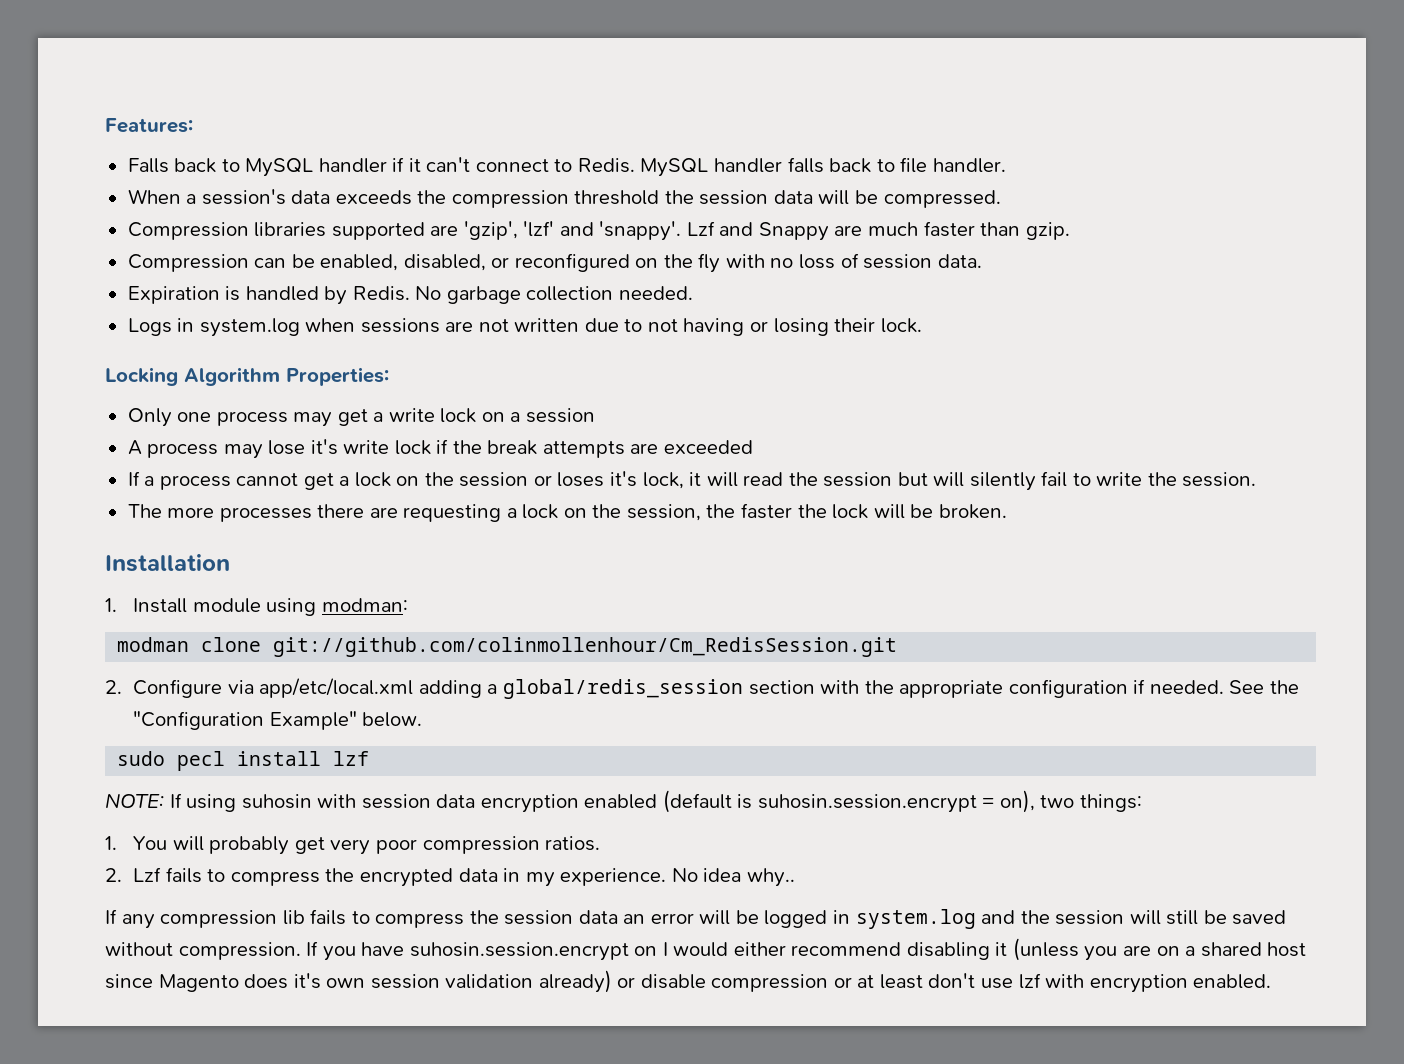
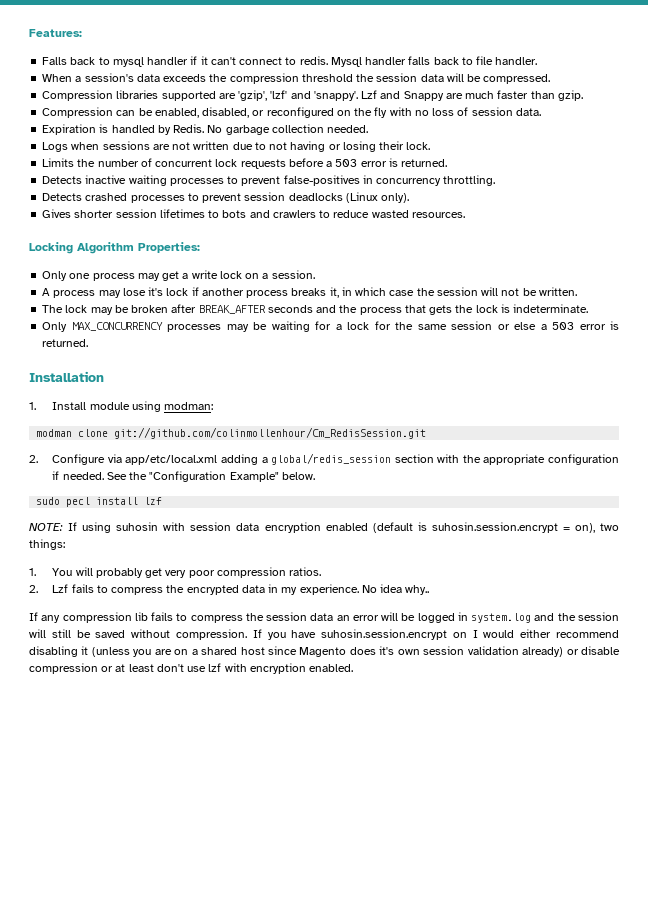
[245,158,314,177] MySQL -> [112,57,144,67] mysql
[577,158,709,177] Redis. MySQL -> [299,56,362,67] redis. Mysql
[177,318,300,337] in system.log -> (69, 147) none
(922, 325) none -> [42,158,448,169] [42,175,496,186] [42,192,410,203] [42,209,465,218] // Limits the number of concurrent lock requests before a 503 error is returned. // Detects inactive waiting processes to prevent false-positives in concurrency throttling. // Detects crashed processes to prevent session deadlocks (Linux only). // Gives shorter session lifetimes to bots and crawlers to reduce wasted resources.
[525,408,595,423] session -> [271,270,315,279] session.
[343,440,390,454] write -> (164, 291) none
[452,440,753,458] [127,471,1257,491] [127,503,1007,522] the break attempts are exceeded // If a process cannot get a lock on the session or loses it's lock, it will read the session but will silently fail to write the session. // The more processes there are requesting a lock on the session, the faster the lock will be broken. -> [201,287,577,298] [42,304,589,315] [42,321,619,332] [42,339,89,347] another process breaks it, in which case the session will not be written. // The lock may be broken after BREAK_AFTER seconds and the process that gets the lock is indeterminate. // Only MAX_CONCURRENCY processes may be waiting for a lock for the same session or else a 503 error is returned.

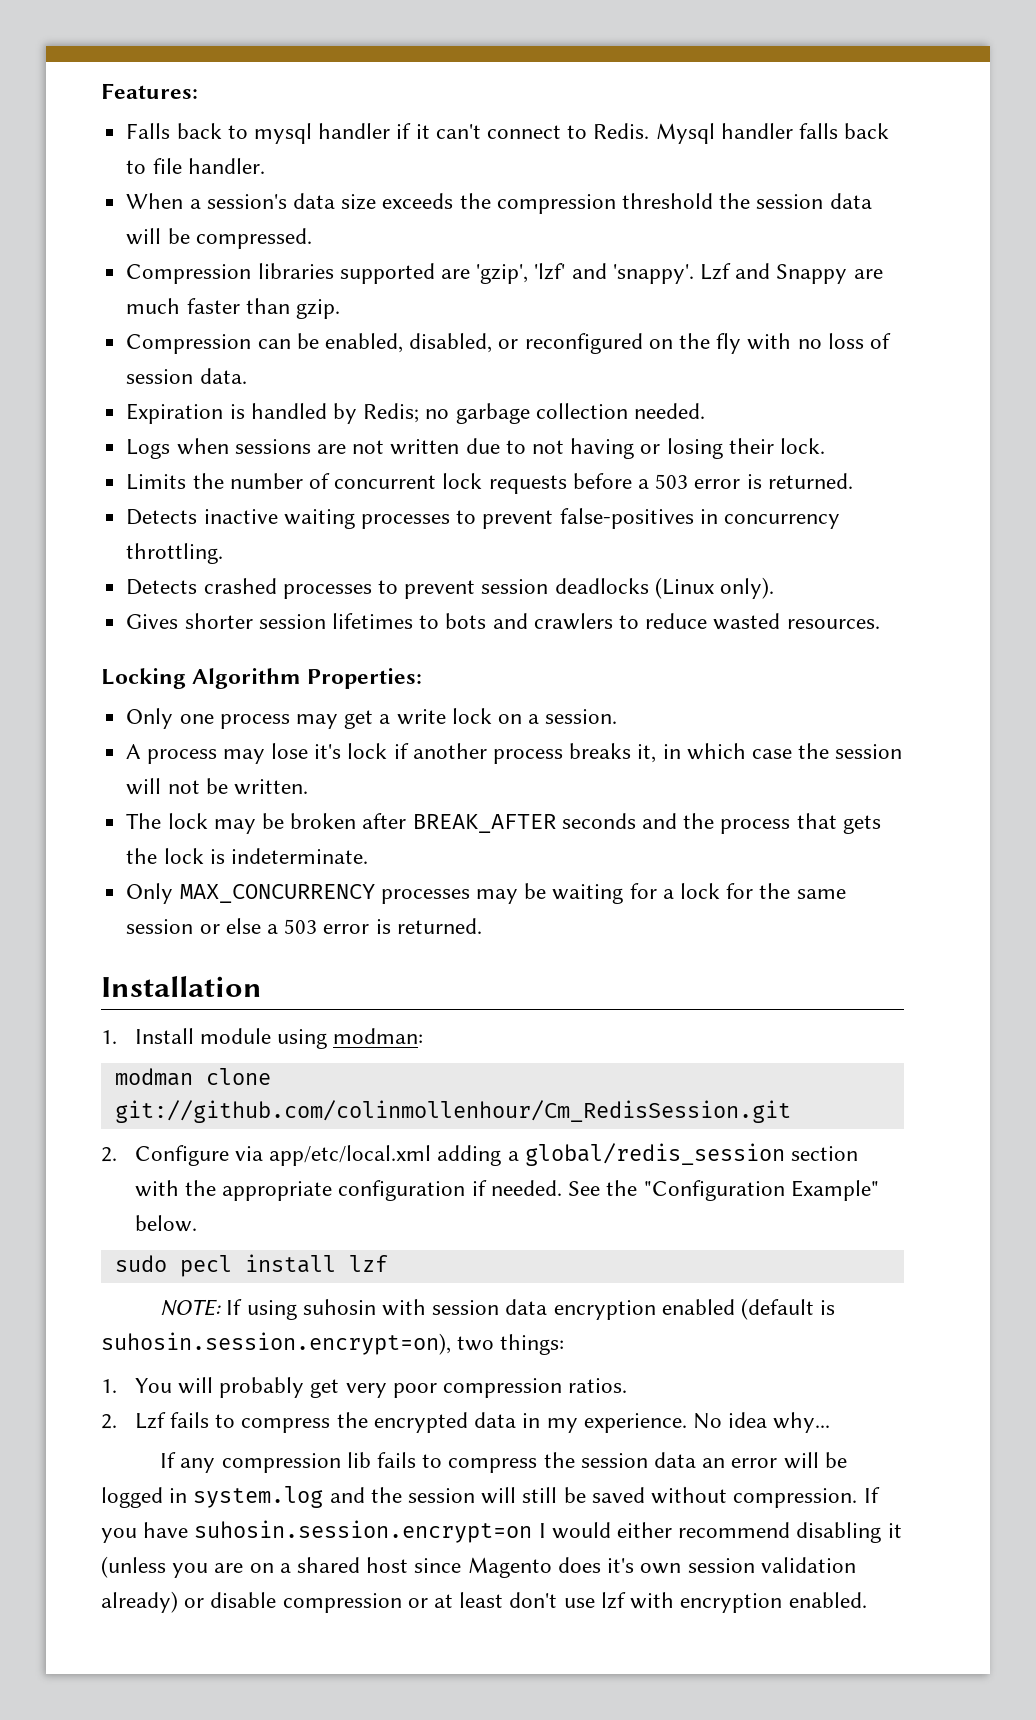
[299,56,328,65] redis. -> [593,123,650,139] Redis.
(160, 78) none -> [341,194,377,210] size
[173,124,223,133] Redis. No -> [363,403,450,423] Redis; no
[431,522,595,533] suhosin.session.encrypt = on), -> [101,1332,451,1355] suhosin.session.encrypt=on),
[405,585,430,595] why.. -> [773,1412,831,1433] why...
[321,629,467,640] suhosin.session.encrypt on -> [194,1520,533,1543] suhosin.session.encrypt=on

■ Task:
An unchanged copy of the listing, with no pictures, should be returned.

■ Written solution:
[245,158,314,177] MySQL -> [112,57,144,67] mysql
[577,158,709,177] Redis. MySQL -> [299,56,362,67] redis. Mysql
[177,318,300,337] in system.log -> (69, 147) none
(922, 325) none -> [42,158,448,169] [42,175,496,186] [42,192,410,203] [42,209,465,218] // Limits the number of concurrent lock requests before a 503 error is returned. // Detects inactive waiting processes to prevent false-positives in concurrency throttling. // Detects crashed processes to prevent session deadlocks (Linux only). // Gives shorter session lifetimes to bots and crawlers to reduce wasted resources.
[525,408,595,423] session -> [271,270,315,279] session.
[343,440,390,454] write -> (164, 291) none
[452,440,753,458] [127,471,1257,491] [127,503,1007,522] the break attempts are exceeded // If a process cannot get a lock on the session or loses it's lock, it will read the session but will silently fail to write the session. // The more processes there are requesting a lock on the session, the faster the lock will be broken. -> [201,287,577,298] [42,304,589,315] [42,321,619,332] [42,339,89,347] another process breaks it, in which case the session will not be written. // The lock may be broken after BREAK_AFTER seconds and the process that gets the lock is indeterminate. // Only MAX_CONCURRENCY processes may be waiting for a lock for the same session or else a 503 error is returned.

[299,56,328,65] redis. -> [593,123,650,139] Redis.
(160, 78) none -> [341,194,377,210] size
[173,124,223,133] Redis. No -> [363,403,450,423] Redis; no
[431,522,595,533] suhosin.session.encrypt = on), -> [101,1332,451,1355] suhosin.session.encrypt=on),
[405,585,430,595] why.. -> [773,1412,831,1433] why...
[321,629,467,640] suhosin.session.encrypt on -> [194,1520,533,1543] suhosin.session.encrypt=on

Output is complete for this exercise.